• [WHAT YOU ARE ASKED TO DO]: The stretch from the line with "Vanita Rosa Ronnie" through the line with "total: 6320.54 -> 6956.67" in the records below: write it out exactly, and nothing else.

• [DATA SUPPLIED]:
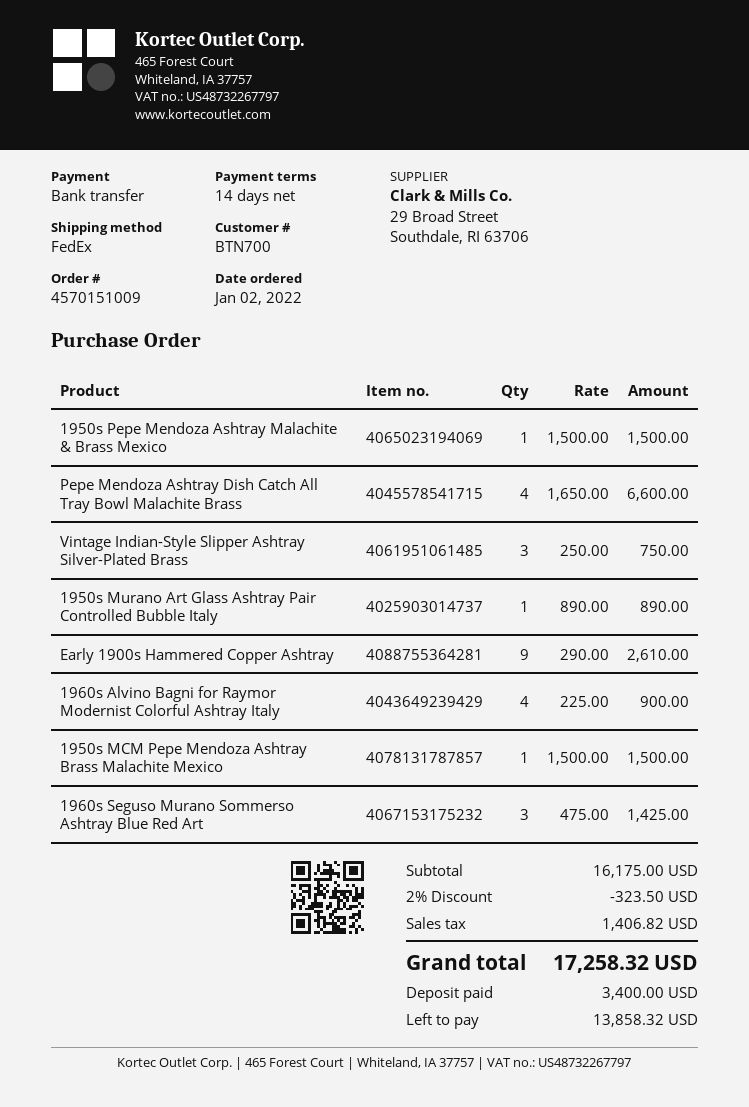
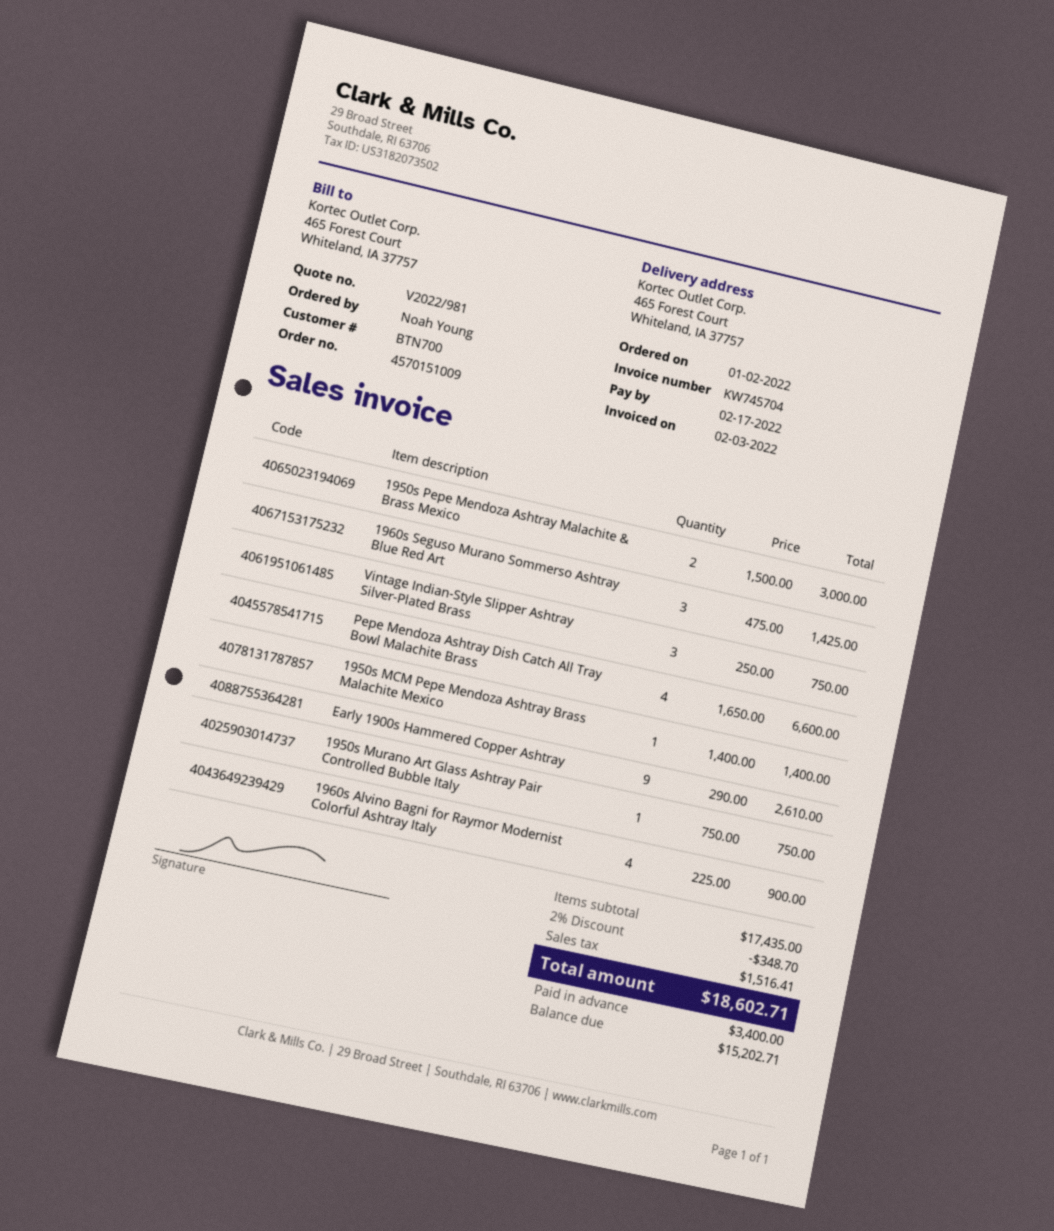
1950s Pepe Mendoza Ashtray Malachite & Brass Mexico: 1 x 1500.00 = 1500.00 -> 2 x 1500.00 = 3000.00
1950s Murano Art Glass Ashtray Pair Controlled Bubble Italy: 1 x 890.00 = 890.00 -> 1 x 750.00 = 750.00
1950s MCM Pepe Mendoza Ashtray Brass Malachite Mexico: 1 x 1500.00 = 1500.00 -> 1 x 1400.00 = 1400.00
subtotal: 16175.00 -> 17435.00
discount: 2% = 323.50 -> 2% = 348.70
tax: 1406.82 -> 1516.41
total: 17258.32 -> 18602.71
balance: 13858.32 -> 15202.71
* * *
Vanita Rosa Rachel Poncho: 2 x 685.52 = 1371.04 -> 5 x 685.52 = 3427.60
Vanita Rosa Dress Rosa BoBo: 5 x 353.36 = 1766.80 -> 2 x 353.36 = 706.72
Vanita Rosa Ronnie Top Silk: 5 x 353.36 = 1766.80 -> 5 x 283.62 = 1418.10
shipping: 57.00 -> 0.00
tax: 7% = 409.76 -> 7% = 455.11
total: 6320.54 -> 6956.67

• [RESULT OF THE TASK]:
Vanita Rosa Ronnie Top Silk: 5 x 353.36 = 1766.80 -> 5 x 283.62 = 1418.10
shipping: 57.00 -> 0.00
tax: 7% = 409.76 -> 7% = 455.11
total: 6320.54 -> 6956.67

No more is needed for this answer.